Glover has kept mum on the subject, saying only the police reports weren't accurate. During January's Desert Classic, Glover stated he and his wife were in a "new chapter" of their marriage and that they had renewed their wedding vows.
“It was the closure of everything, of all the mess for us and a symbol of a new beginning,” Glover said in La Quinta. “It was emotional and symbolic.”
So too is Glover's appearance this week. It marks the first time since 2009—the year Glover won the U.S. Open—that he's in the Tour Championship field. While acknowledging this year has been a career revival, Glover said the process started three years ago when he began working with instructor Tony Ruggiero.

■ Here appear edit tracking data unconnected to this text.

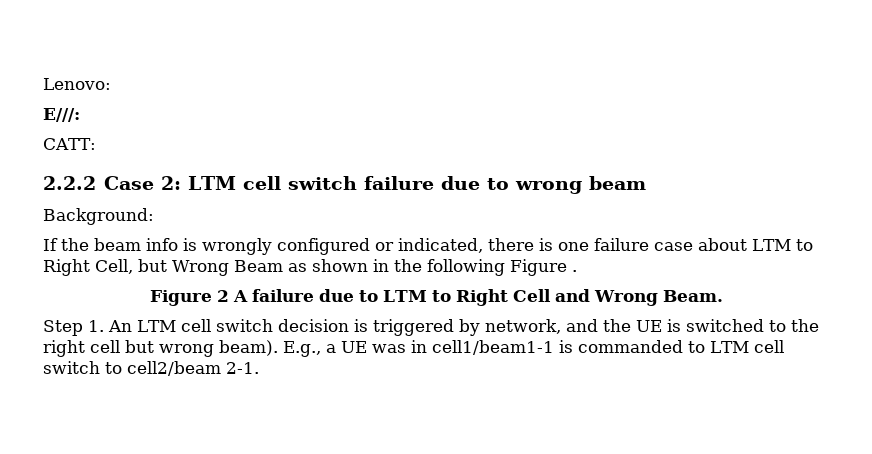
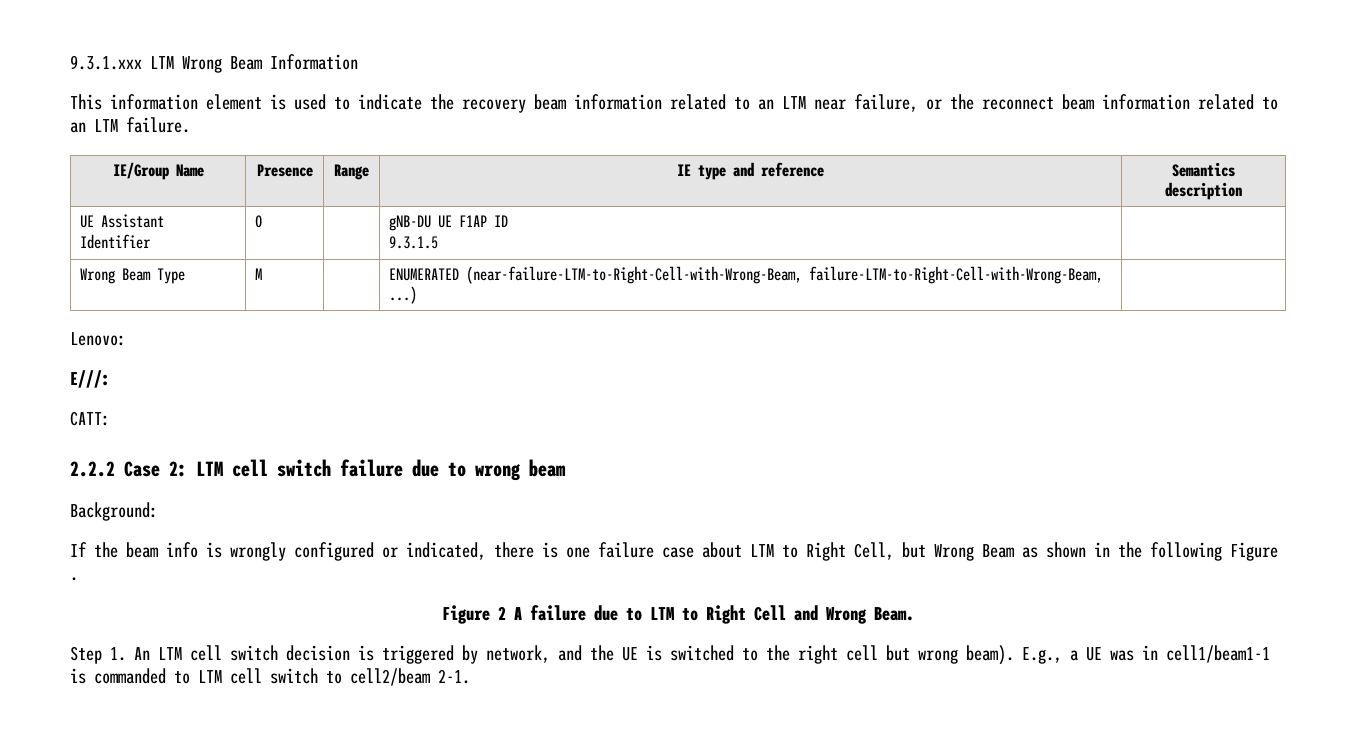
+ 9.3.1.xxx LTM Wrong Beam Information
+ This information element is used to indicate the recovery beam information related to an LTM near failure, or the reconnect beam information related to an LTM failure.
+ IE/Group Name | Presence | Range | IE type and reference | Semantics description
+ UE Assistant Identifier | O | | gNB-DU UE F1AP ID
+ 9.3.1.5 |
+ Wrong Beam Type | M | | ENUMERATED (near-failure-LTM-to-Right-Cell-with-Wrong-Beam, failure-LTM-to-Right-Cell-with-Wrong-Beam, ...) |

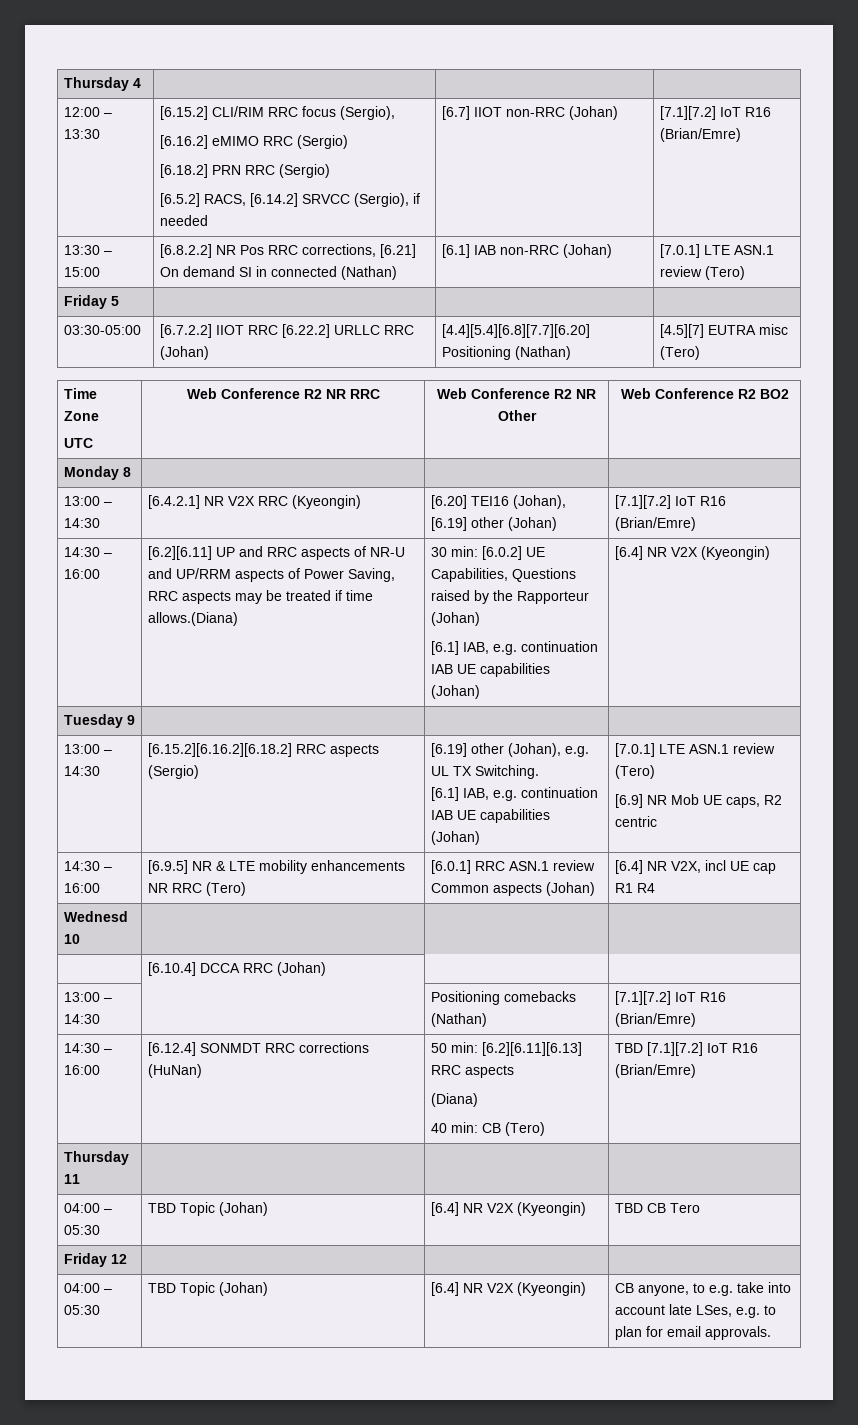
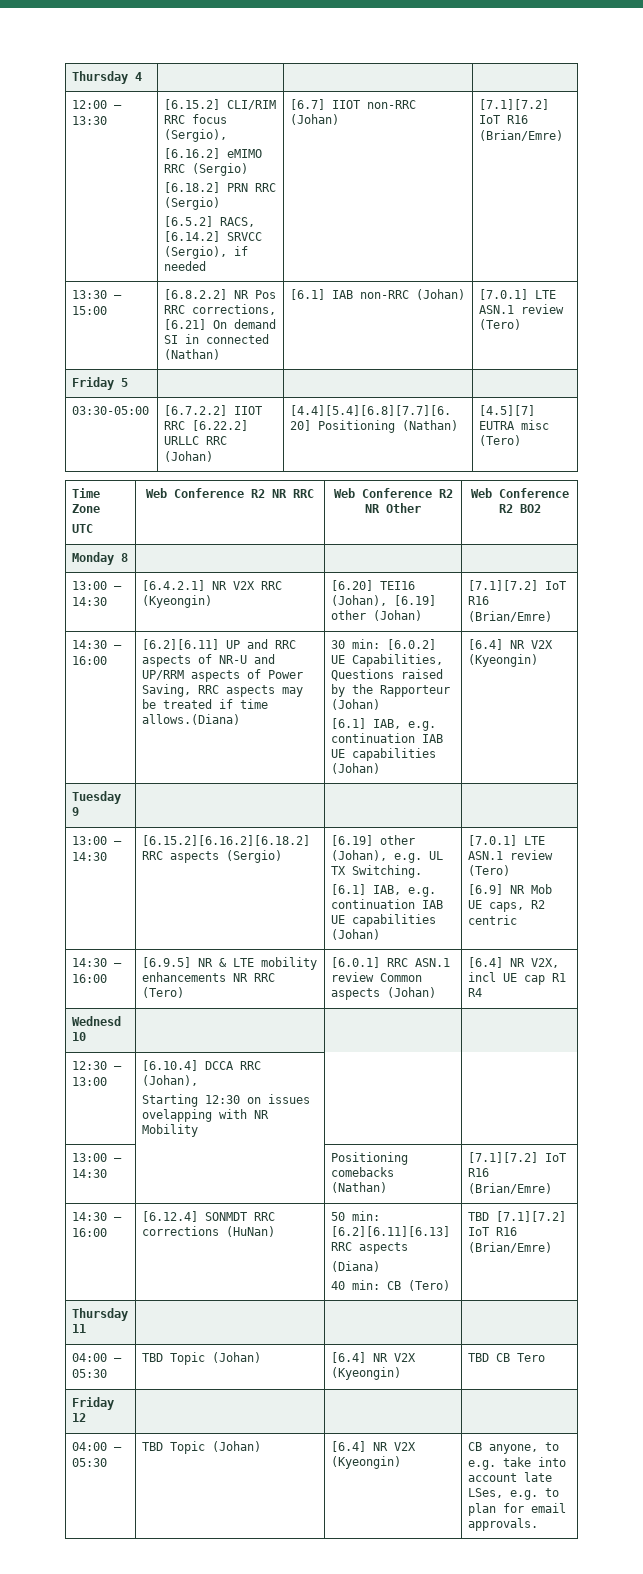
- | [6.10.4] DCCA RRC (Johan) | |
+ 12:30 – 13:00 | [6.10.4] DCCA RRC (Johan),
+ Starting 12:30 on issues ovelapping with NR Mobility | |

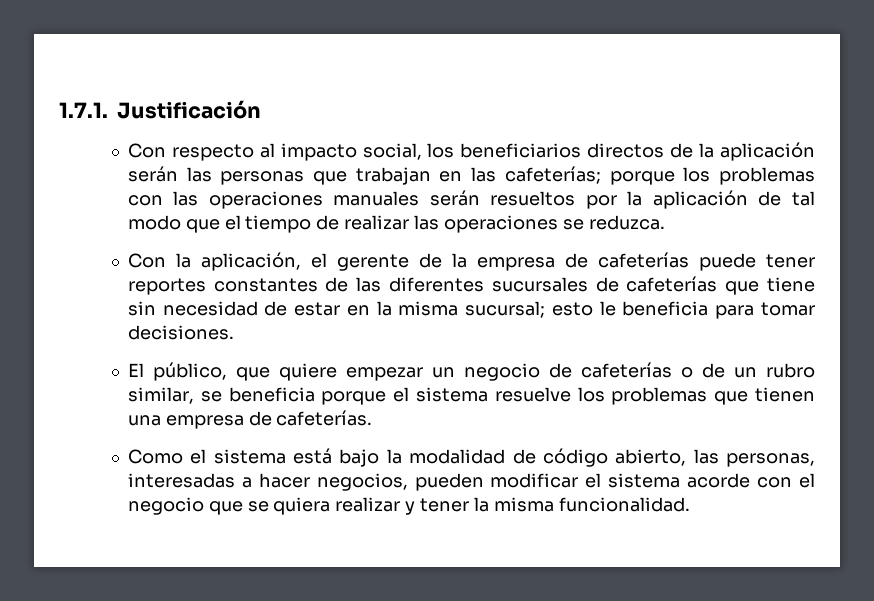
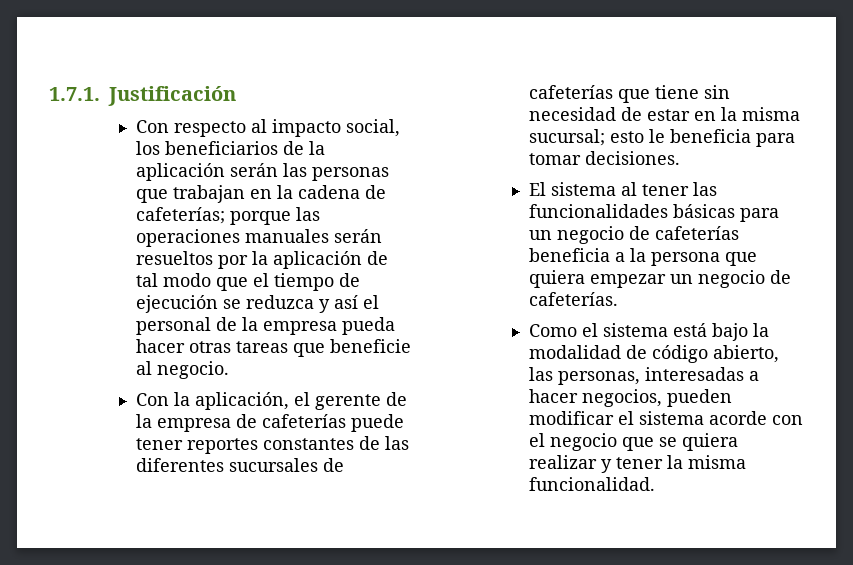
- Con respecto al impacto social, los beneficiarios directos de la aplicación serán las personas que trabajan en las cafeterías; porque los problemas con las operaciones manuales serán resueltos por la aplicación de tal modo que el tiempo de realizar las operaciones se reduzca.
+ Con respecto al impacto social, los beneficiarios de la aplicación serán las personas que trabajan en la cadena de cafeterías; porque las operaciones manuales serán resueltos por la aplicación de tal modo que el tiempo de ejecución se reduzca y así el personal de la empresa pueda hacer otras tareas que beneficie al negocio.
- El público, que quiere empezar un negocio de cafeterías o de un rubro similar, se beneficia porque el sistema resuelve los problemas que tienen una empresa de cafeterías.
+ El sistema al tener las funcionalidades básicas para un negocio de cafeterías beneficia a la persona que quiera empezar un negocio de cafeterías.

"Tony was like a breath of fresh air. It was back to the fundamentals," Glover said. "First lesson we had, he goes, I don't really care what kind of shot you're hitting. If you're aimed way over there, you're not going to hit the shot you want to hit. I'm trying to hit a hook and aiming it left. It didn't make any sense. First 30 minutes I argued with him on where I was lined up."
Perhaps Ruggiero's biggest assistance was bringing joy back to Glover's game, which Glover said had "sucked it all out for a long time."
"He started making it fun again. We laugh as much as we work and while we work, which has been refreshing because it got way too businesslike, way too serious for me, and that's not how I ever really approached it when I was playing my best," Glover said.
Glover will begin 10 shots back of Justin Thomas when he tees off Thursday morning. Though that seems like a tall obstacle to hurdle, it's nothing compared to the one Glover's jumped this season.
"It kind of put a bow on the year. Kind of sit back and think, all right, I'm here," Glover said. "It must have been a pretty good year."